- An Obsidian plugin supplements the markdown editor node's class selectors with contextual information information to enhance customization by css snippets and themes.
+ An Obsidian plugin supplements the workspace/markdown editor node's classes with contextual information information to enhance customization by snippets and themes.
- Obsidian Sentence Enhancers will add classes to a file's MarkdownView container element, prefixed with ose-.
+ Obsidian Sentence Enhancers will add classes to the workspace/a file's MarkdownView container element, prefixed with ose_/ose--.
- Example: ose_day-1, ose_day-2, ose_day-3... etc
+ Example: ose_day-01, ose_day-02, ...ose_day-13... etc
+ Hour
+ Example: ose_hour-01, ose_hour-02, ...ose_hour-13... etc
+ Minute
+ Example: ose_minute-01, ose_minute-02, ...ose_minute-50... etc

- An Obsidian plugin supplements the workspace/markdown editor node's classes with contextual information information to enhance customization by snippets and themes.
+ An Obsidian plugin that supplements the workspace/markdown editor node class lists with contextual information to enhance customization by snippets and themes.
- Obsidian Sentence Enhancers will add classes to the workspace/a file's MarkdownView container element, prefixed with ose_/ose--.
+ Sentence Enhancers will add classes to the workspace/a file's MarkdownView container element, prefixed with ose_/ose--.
------------
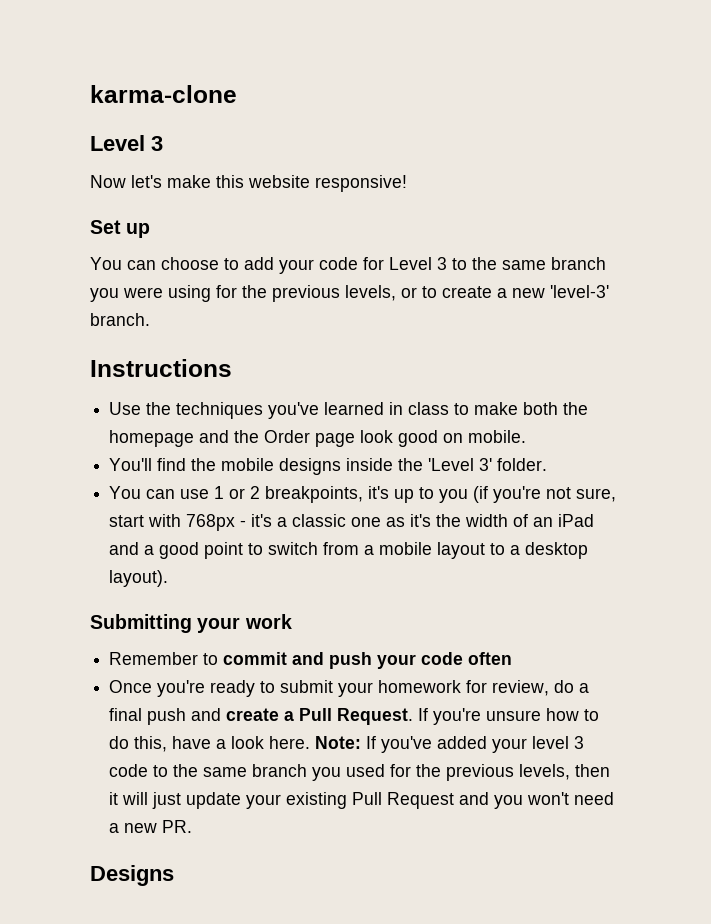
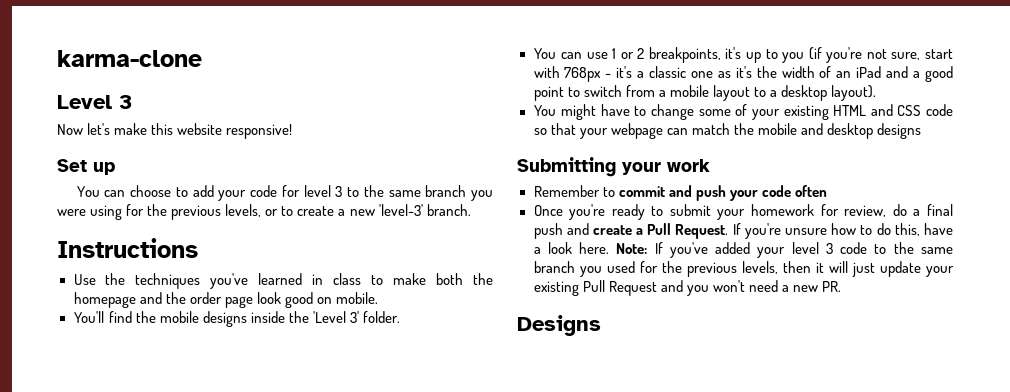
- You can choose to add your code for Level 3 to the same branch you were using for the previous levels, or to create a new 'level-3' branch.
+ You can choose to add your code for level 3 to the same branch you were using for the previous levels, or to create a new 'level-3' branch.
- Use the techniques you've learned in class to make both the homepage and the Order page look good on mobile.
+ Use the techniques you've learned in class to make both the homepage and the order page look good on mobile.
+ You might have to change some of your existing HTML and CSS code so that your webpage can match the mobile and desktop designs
------------
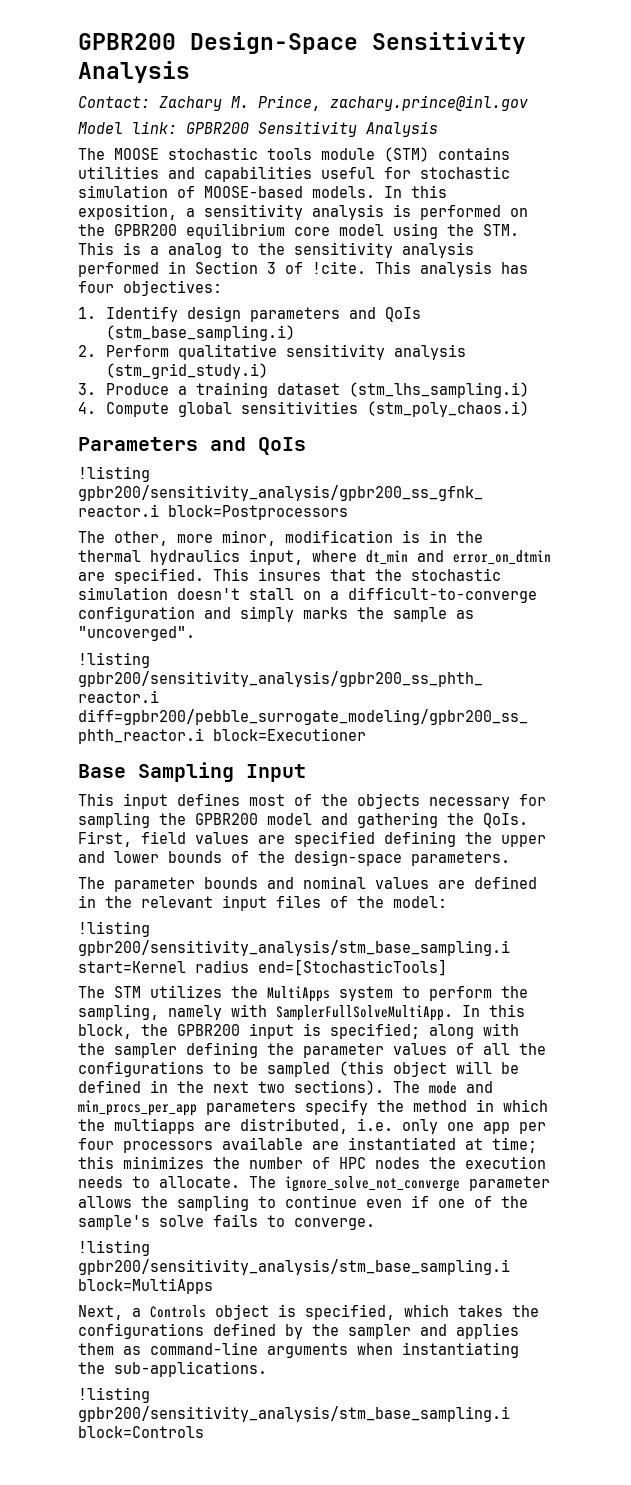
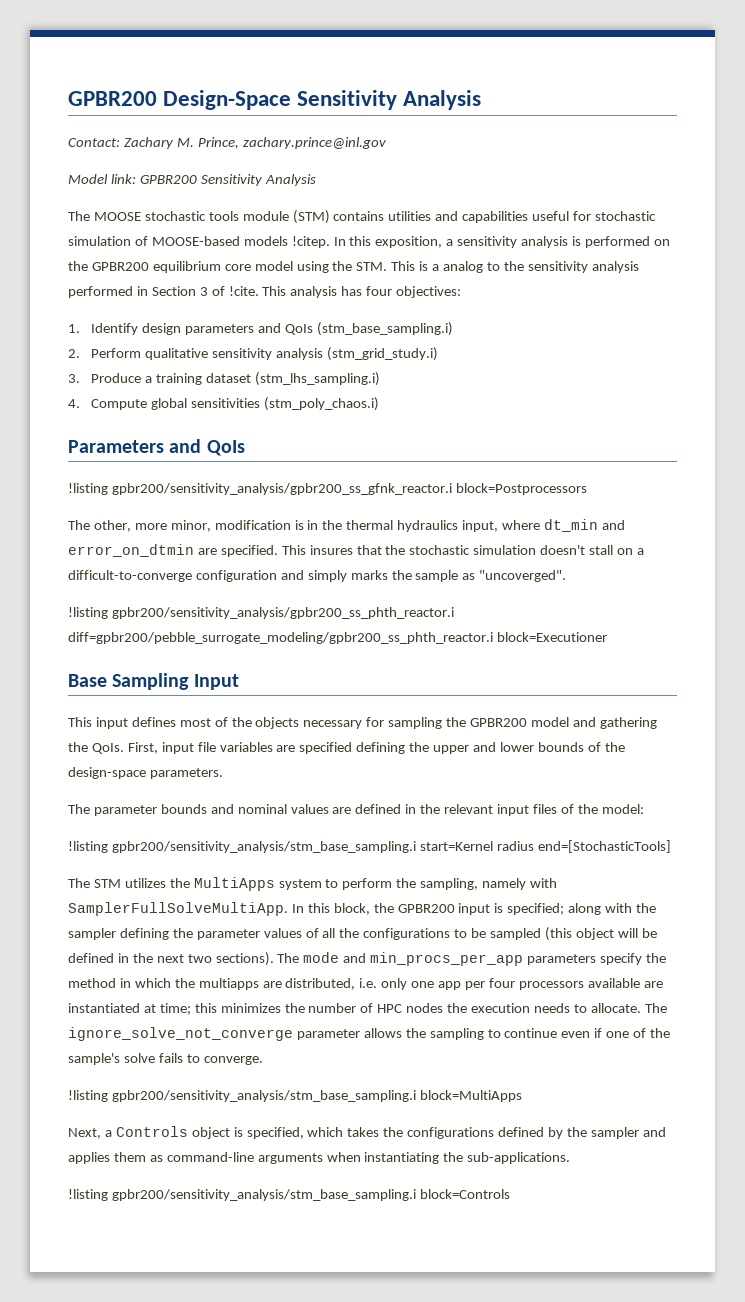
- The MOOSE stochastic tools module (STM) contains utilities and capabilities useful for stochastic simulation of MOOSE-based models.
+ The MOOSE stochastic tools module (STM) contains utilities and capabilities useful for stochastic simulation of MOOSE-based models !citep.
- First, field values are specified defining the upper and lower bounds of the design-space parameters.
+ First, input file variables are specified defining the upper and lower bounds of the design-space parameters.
------------
◆ **Work order**:
Wherever a line of the records above contains the string "were", copy that line out.

◆ **Solution**:
- You can choose to add your code for Level 3 to the same branch you were using for the previous levels, or to create a new 'level-3' branch.
+ You can choose to add your code for level 3 to the same branch you were using for the previous levels, or to create a new 'level-3' branch.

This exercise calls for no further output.